### Problem requirements
Out of the material that follows, write out exactly the lines from the line with "Used Fender Mod" to the line with "total: 15751.96 -> 15759.56", both ends included, and no others.

### Dataset
>>>
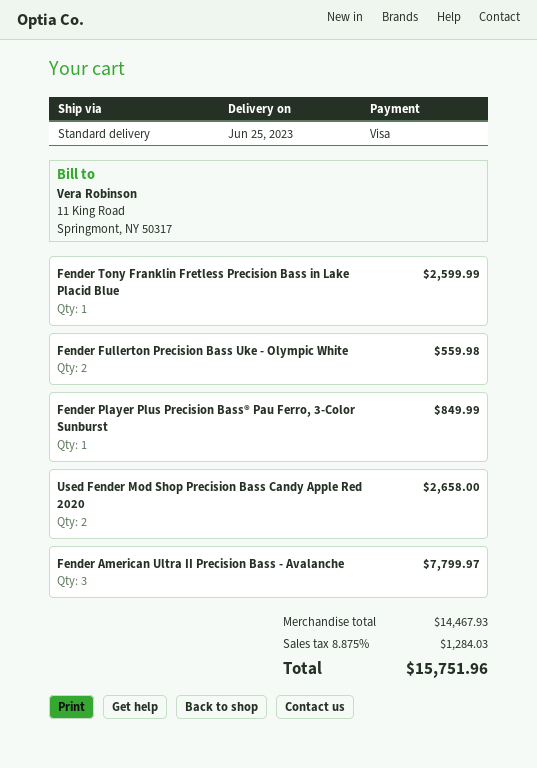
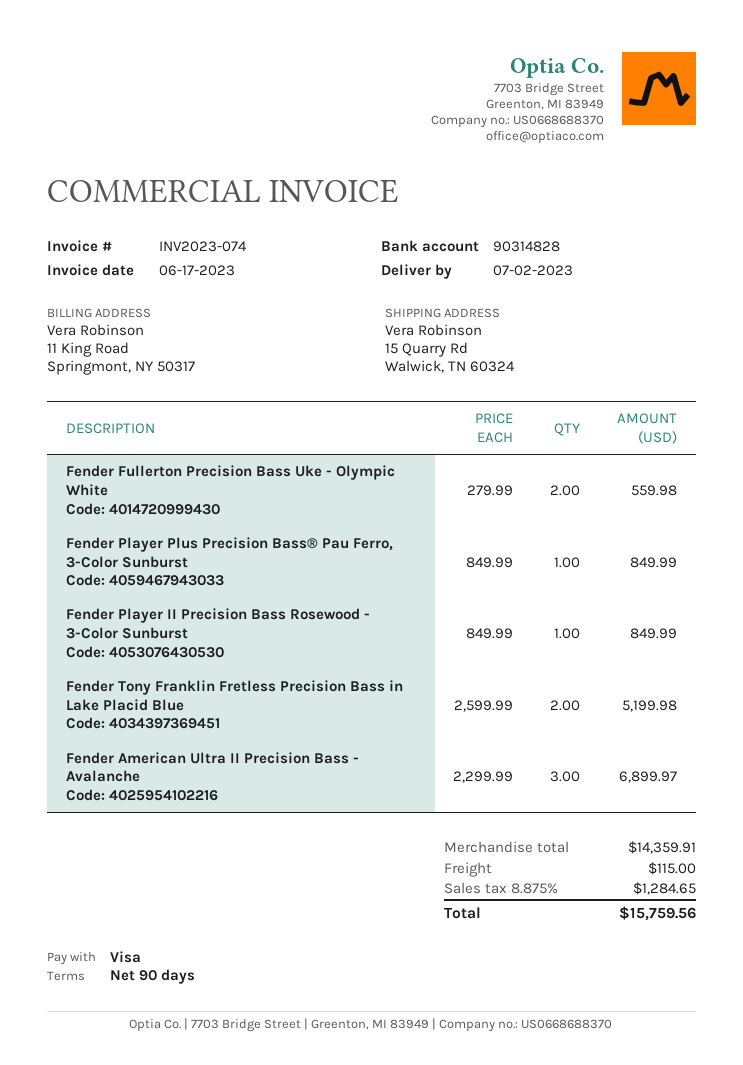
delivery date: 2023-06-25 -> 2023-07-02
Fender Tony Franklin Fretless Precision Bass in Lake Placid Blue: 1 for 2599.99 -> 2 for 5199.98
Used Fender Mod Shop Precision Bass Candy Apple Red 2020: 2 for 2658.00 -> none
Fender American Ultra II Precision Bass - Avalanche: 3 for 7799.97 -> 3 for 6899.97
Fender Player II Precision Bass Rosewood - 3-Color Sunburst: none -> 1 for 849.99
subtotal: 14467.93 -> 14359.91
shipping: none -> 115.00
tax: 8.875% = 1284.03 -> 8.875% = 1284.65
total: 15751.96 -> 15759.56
<<<
>>>
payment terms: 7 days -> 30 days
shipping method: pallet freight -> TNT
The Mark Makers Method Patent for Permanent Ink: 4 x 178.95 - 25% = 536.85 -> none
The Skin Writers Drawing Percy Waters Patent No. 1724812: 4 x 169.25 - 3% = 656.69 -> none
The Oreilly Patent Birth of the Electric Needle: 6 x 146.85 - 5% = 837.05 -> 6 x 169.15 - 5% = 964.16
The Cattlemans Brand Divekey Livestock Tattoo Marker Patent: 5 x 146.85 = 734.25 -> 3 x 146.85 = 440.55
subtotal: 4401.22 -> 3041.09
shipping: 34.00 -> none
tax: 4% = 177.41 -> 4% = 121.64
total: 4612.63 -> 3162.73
<<<
### Solution for this task
Used Fender Mod Shop Precision Bass Candy Apple Red 2020: 2 for 2658.00 -> none
Fender American Ultra II Precision Bass - Avalanche: 3 for 7799.97 -> 3 for 6899.97
Fender Player II Precision Bass Rosewood - 3-Color Sunburst: none -> 1 for 849.99
subtotal: 14467.93 -> 14359.91
shipping: none -> 115.00
tax: 8.875% = 1284.03 -> 8.875% = 1284.65
total: 15751.96 -> 15759.56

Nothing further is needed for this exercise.